Published: Jul 28, 2009

By Marc A. Lapp


You receive a letter from the Office of Chief Disciplinary Counsel (“OCDC”) with an attached ethics complaint making a “lawful demand” for your “complete, written response.”  You are now a lawyer under investigation. Rule 5.09; 5.11. How should you feel and react?  Should you handle the matter yourself or retain a lawyer?  If the complainant is your current client, should you terminate the relationship?  When you file your written response, what information should you include?

 

Lawyers under investigation convey all types of emotion.  Some, for whom this is their first ethics complaint, express fear or indignation. Many react with anger, shock or embarrassment.  Still others, who have logged many sleepless nights contemplating why they ever agreed to represent this particular client, in the first place, seem unsurprised that their client has become a complainant. Regardless of the reactions or emotions, a lawyer under investigation should not become distracted to the point of ignoring or putting aside the complaint.  It is a lawyer’s obligation to timely respond to an ethics complaint and to provide complete and accurate information.

 

The OCDC routinely provides the lawyer under investigation 3 weeks to file a written response to the complaint.  If the lawyer requests more time, the OCDC is usually accommodating. If, after multiple requests the lawyer fails to respond, she risks a separate sanction for non-cooperation. Knowingly failing to respond to a lawful demand for information from a disciplinary authority is a violation of Rule 4-8.1(c). “Prompt responses to a request for documents or other evidence not only expedite the process but also reflect on the willingness of the attorney to resolve any allegations of professional wrongdoing.  The individual attorney’s responsibility to the profession in this respect is no less important than the attorney’s ethical responsibility to a client and to the court.” In re Hardge-Harris, 845 S.W.2d 557, 560 (Mo. banc 1993).

 

A common question asked by lawyers under investigation is whether to retain counsel to respond to the ethics complaint.

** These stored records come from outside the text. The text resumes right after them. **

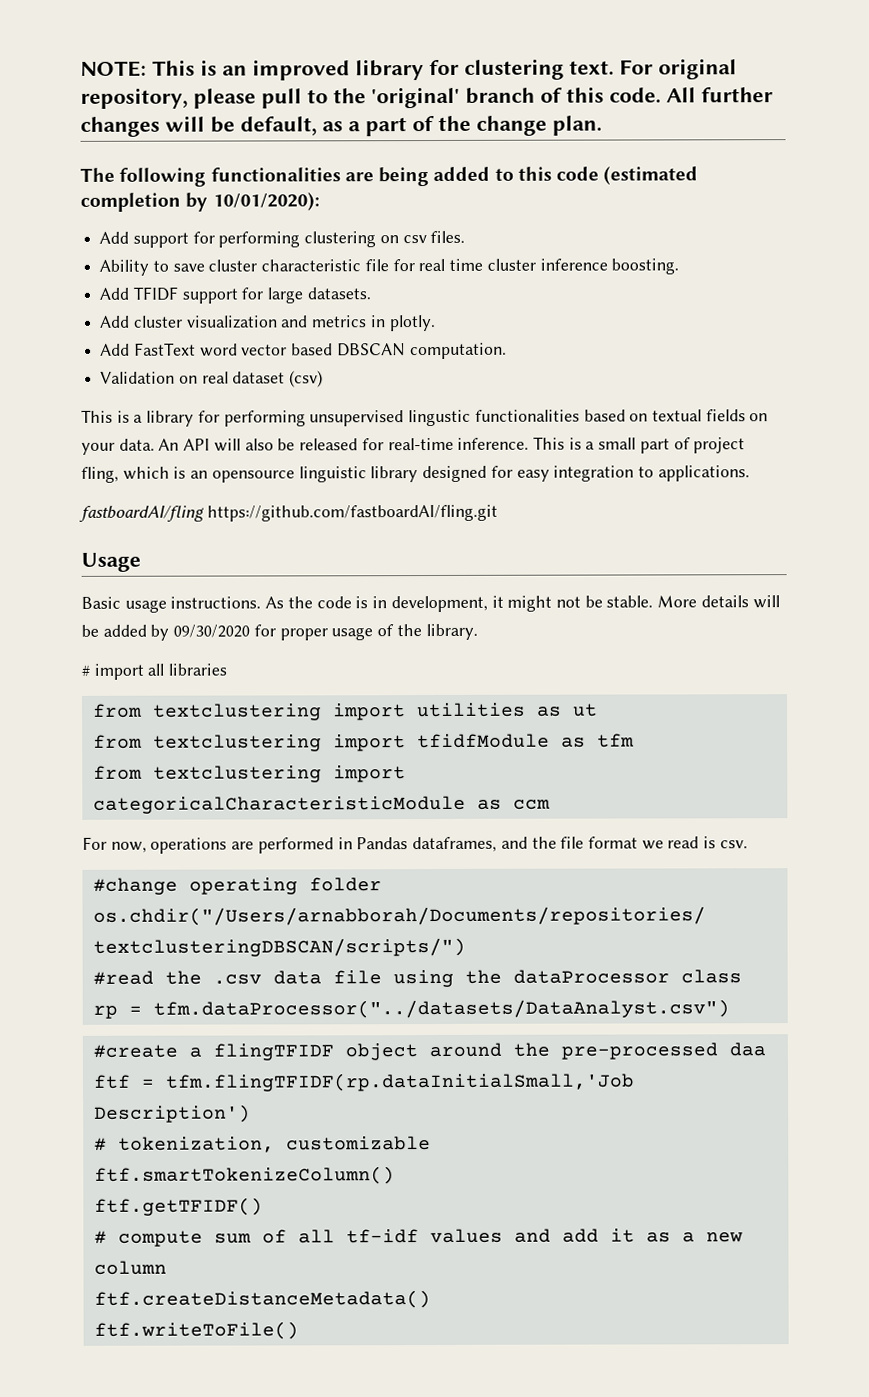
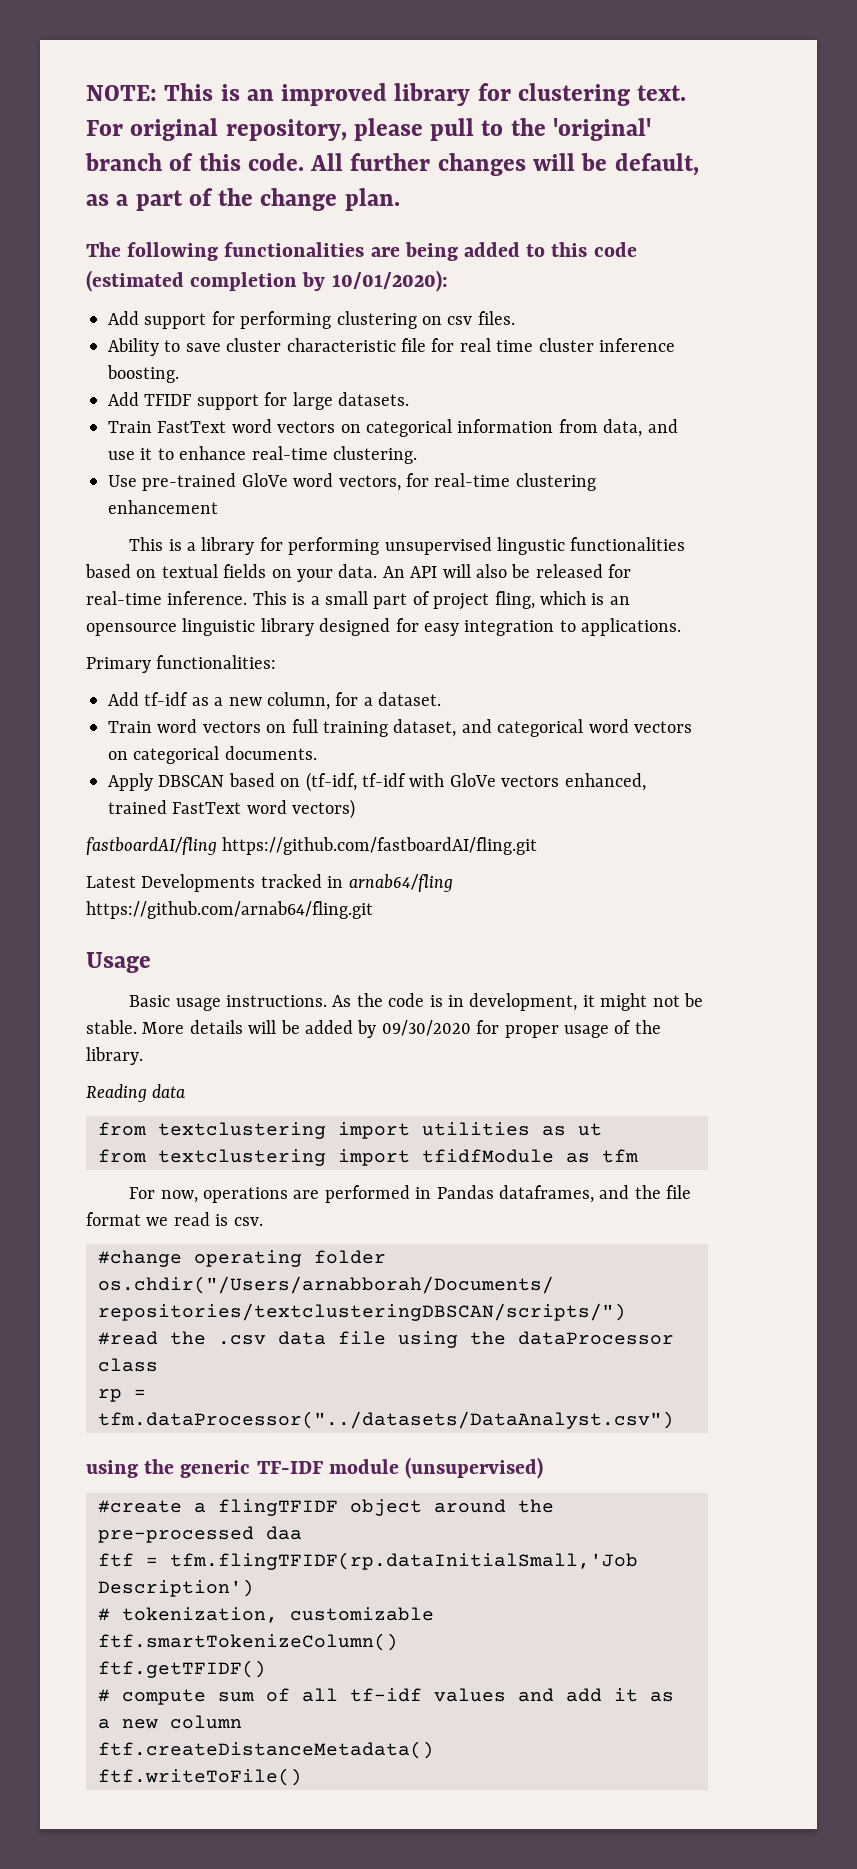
- Add cluster visualization and metrics in plotly.
- Add FastText word vector based DBSCAN computation.
- Validation on real dataset (csv)
+ Train FastText word vectors on categorical information from data, and use it to enhance real-time clustering.
+ Use pre-trained GloVe word vectors, for real-time clustering enhancement
+ Primary functionalities:
+ Add tf-idf as a new column, for a dataset.
+ Train word vectors on full training dataset, and categorical word vectors on categorical documents.
+ Apply DBSCAN based on (tf-idf, tf-idf with GloVe vectors enhanced, trained FastText word vectors)
  fastboardAI/fling https://github.com/fastboardAI/fling.git
+ Latest Developments tracked in arnab64/fling https://github.com/arnab64/fling.git
- # import all libraries
+ Reading data
- from textclustering import categoricalCharacteristicModule as ccm
+ using the generic TF-IDF module (unsupervised)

Although retaining counsel is always an option and sometimes done, most lawyers under investigation respond pro se. If the investigation proceeds beyond a review of the submitted documents, some lawyers then obtain representation. In any circumstance, however, a lawyer may want to consult with another lawyer to review the written response before filing. The RDCs tend to see retained counsel more often and earlier in the investigative process when the lawyer under investigation has a significant disciplinary history or when the complaint alleges severe prejudice to a client or to the administration of justice, such as with matters involving mishandled trust accounts, missing client funds or dishonest conduct.

 

With respect to an ethics complaint lodged by a current client, a frequent inclination for lawyers is to “withdraw” from the underlying representation. The particulars of the complaint may in fact mandate or strongly advise withdrawal. However, a lawyer can only terminate a legal representation if it can be done without prejudicing the client.  Regarding active legal proceedings, a lawyer may only withdraw upon proper notice, with permission from the tribunal and after refunding any unearned portion of a fee paid prior to withdrawing. Rule 4-1.16. So long as the legal representation is not terminated, the lawyer under investigation must continue to diligently perform the agreed-to legal services. Rule 4-1.3.

 

A corollary caution for a lawyer under investigation is to not threaten the client with retaliation for having filed a complaint.  Such misconduct may be the basis for a separate ethics charge of engaging in conduct that is prejudicial to the administration of justice. Rule 4-8.4 (d).  (In Illinois, Rule 1.8(h) specifically forbids a lawyer from any making any type of deal with a client to withdraw an ethics complaint.)

 

Upon receiving an ethics complaint, the lawyer should take ample time to prepare a careful and reasoned response. A good response will provide appropriate background information and legal context, while addressing as explicitly as feasible the complaints voiced by the client or other complainant, all with as little anger and sarcasm as possible.  84 ISBA Journal 452 (September 1996).  If there is a disagreement as to any important fact, the response should include copies of critical documents and information on how to contact witnesses with knowledge. Id. A forthright and complete response will often allow the RDC to complete its investigation without the need for having the lawyer appear for testimony. An emotional or incomplete response from a lawyer will likely prolong the investigation and may also expand its scope.

 

Receiving and responding to an ethics complaint is not the most enjoyable experience. But, by taking a professional and cooperative approach throughout the investigative process, including filing a timely and well-conceived written response, a lawyer under investigation demonstrates responsibility and respect for her peers, our profession and the public we serve. The Special Representative to the RDC assigned to investigate the ethics complaint is available to answer any questions about procedure.

 

For additional information on the Missouri attorney disciplinary process, please visit the official website of the Office of Chief Disciplinary Counsel: http://www.mochiefcounsel.org

             Marc A. Lapp is a Special Representative to the Office of Chief Disciplinary Counsel, investigating ethics complaints and prosecuting professional misconduct for the Region X Disciplinary Committee. Marc is also Claims Counsel for Chartis Insurance in Clayton.You can email Marc with questions, comments or article ideas at specialrep@gmail.com.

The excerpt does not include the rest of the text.